Y seguimos con el Conde –de Romanones, por supuesto- que es un personaje histórico que da para mucho y que, como apuntaba en mi post anterior, estoy convencido que se merece una revisión en profundidad de su figura y de su obra política en la que, probablemente, saldría mucho mejor parado que otros, incluso del tiempo presente, que, como diría Esperanza Aguirre –antes muerta que callada-, no resisten, si quiera, un “juicio de hemeroteca”, como para aguantar un juicio de la historia.
De las muchas anécdotas que se le atribuyen a Don Álvaro de Figueroa y Torres –él mismo negó ser protagonista de muchas de ellas, pero aceptó deportivamente que se le atribuyeran, en una muestra más, no sólo de su ideología, sino de su talante liberal- hay una que siempre me ha llamado especialmente la atención por su contundencia y expresividad: cuentan que el Conde aspiraba a ocupar un sillón en la Real Academia de la Lengua Española y que algún adulador profesional, de los que tanto le merodeaban a él y a cualquiera que tuviera un mínimo de poder en la España apolillada de aquella hora –y que subsisten en la de hoy, cual garrapatas-, le dijo que no iba a haber ningún problema y que podía contar con el voto de la práctica totalidad de los académicos, que sólo bastaba que se lo pidiera para que así fuera. Al parecer, don Álvaro hizo desfilar, uno a uno, a los académicos por su casa y la gran mayoría de ellos le confirmaron que podía contar con su voto para acceder al sillón de la RAE. Pues bien, llegado el momento de la votación, secreta, ésta la perdió de manera abrumadora frente a otro aspirante. Cuando le comunicaron el escrutinio del voto de los académicos, Romanones acuñó una expresión de apenas dos palabras, pero que es todo un compendio de psicología grupal, un hito de la hipocresía y el fariseísmo que puede llegar a alcanzar el ser humano y una prueba palmaria de la sideral distancia que, a veces, hay entre el dicho y el hecho: “¡¡¡Vaya tropa!!!”

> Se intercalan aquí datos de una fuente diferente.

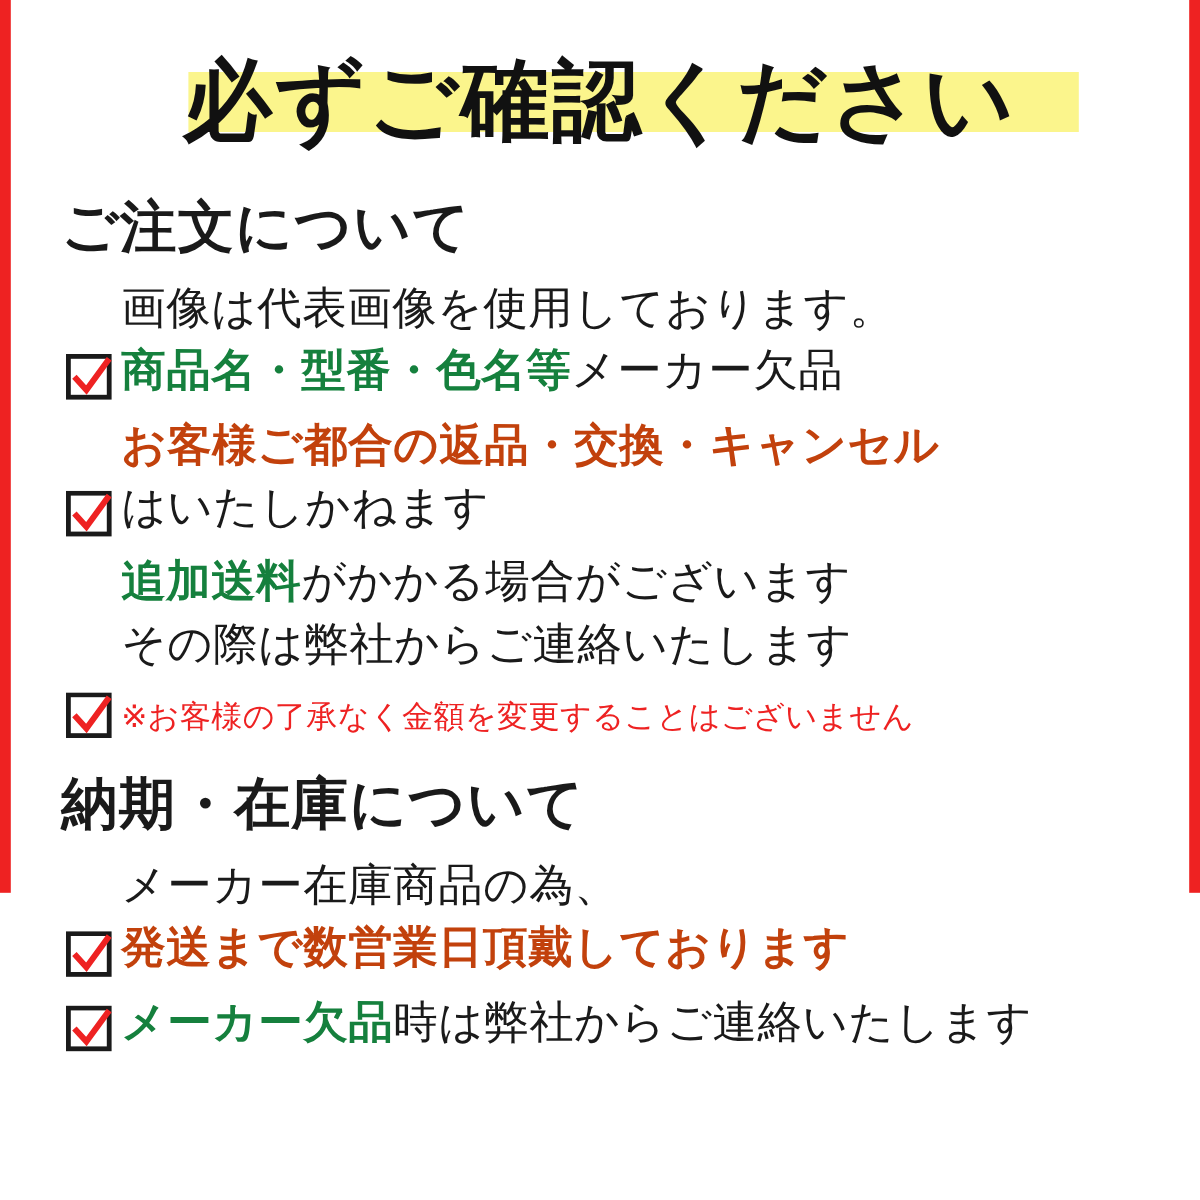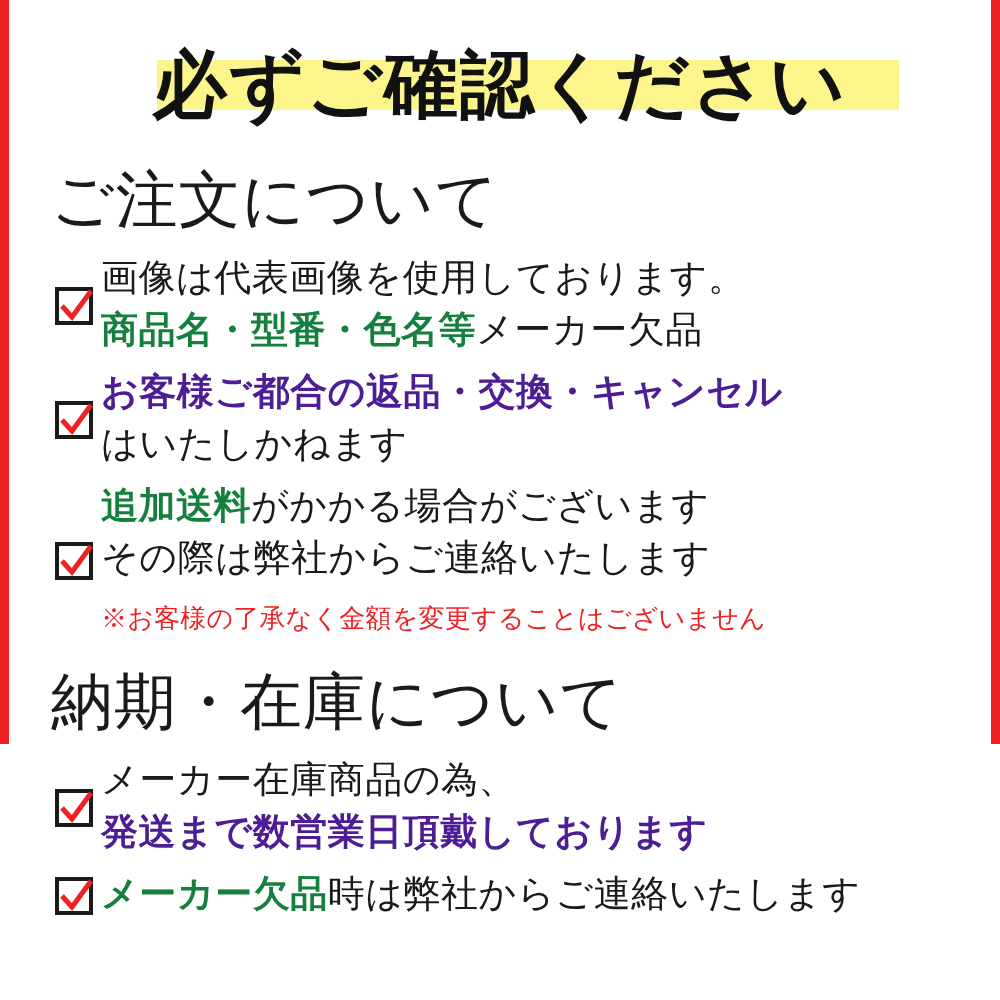--- a/index.html
+++ b/index.html
@@ -51,57 +51,56 @@
     font-size: 74px;
     line-height: 96px;
     font-weight: bold;
     letter-spacing: 2px;
     color: #111111;
     white-space: nowrap;
   }
 
   
   .section-heading {
-    font-size: 62px;
-    font-weight: normal;
+    font-size: 47px;
+    font-weight: bold;
     color: #1a1a1a;
     letter-spacing: 1px;
     margin: 26px 0 6px 6px;
   }
   .section-heading.second {
     margin-top: 22px;
   }
 
   
   .item {
     display: flex;
-    align-items: center;
+    align-items: flex-end;
     margin: 10px 0 0 10px;
-    font-family: Liberation Serif, serif;
   }
   .check-icon {
     flex: 0 0 auto;
     width: 40px;
     height: 40px;
     margin-top: 6px;
     margin-right: 6px;
   }
   .lines {
     flex: 1 1 auto;
     min-width: 0;
   }
   .line {
     font-size: 37px;
     line-height: 52px;
     color: #1a1a1a;
     letter-spacing: 0.5px;
     white-space: nowrap;
   }
   .line.red {
-    color: #4c1d95;
+    color: #c2410c;
     font-weight: bold;
   }
   .line .red {
     color: #15803d;
     font-weight: bold;
   }
   .line .blk {
     color: #1a1a1a;
     font-weight: normal;
   }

Pues bien, esta mañana, cuando nos hemos desayunado con la grata y aliviadora noticia de que en el pasado mes de mayo ha descendido el paro en España en 98.265 personas –pongo en negrita lo de personas porque, por desgracia, en la dichosa macroeconomía, que tan mal nos va a los españolitos desde hace ya un lustro, parece que los números son sólo eso, numeritos-, he escuchado unas declaraciones del líder de la oposición, el socialista Alfredo Pérez Rubalcaba, diciendo que el dato “es bueno”, pero que “después de la primavera viene el verano y luego el invierno”; es decir, sin decirlo literalmente, ha dicho, o al menos, ha querido decir, que hay una causa “estacional” en ese buen dato, por lo que no es tan bueno, y que después vendrá “el tío Paco con las rebajas” cuando acabe el verano y concluyan los contratos que se han producido, no porque mejore la situación económica, sino porque en España, en verano, además de un espléndido sol casi todos los días, salen trabajos “estacionales”. O sea, que Rubalcaba dice que el tanto de que haya bajado notablemente el paro en mayo –es, objetivamente, el mejor dato de empleo en un mes de mayo de toda la serie histórica, iniciada en 1996- se lo pueden apuntar el sol y la playa, pero no Rajoy…
¿Y si hacemos un juicio express de hemeroteca al respecto? Pues, gracias a la eficiencia del buscador de Google, pronto nos encontramos con unas declaraciones que, el 2 de junio de 2011, es decir, hace exactamente dos años menos dos días, gobernando -¿¿??- aún Zapatero, hizo la entonces portavoz del PP en el Congreso de los Diputados y hoy poderosa vicepresidenta del Gobierno, Soraya Sáenz de Santamaría, en las que valoraba así el descenso del paro, en mayo de 2011, en 79.701 personas; repito, personas: “Si se descuenta la estacionalidad, el paro ha subido en 38.000 personas”.
Sin comentarios… Bueno, sí, sólo uno: ¡¡¡Vaya tropa!!!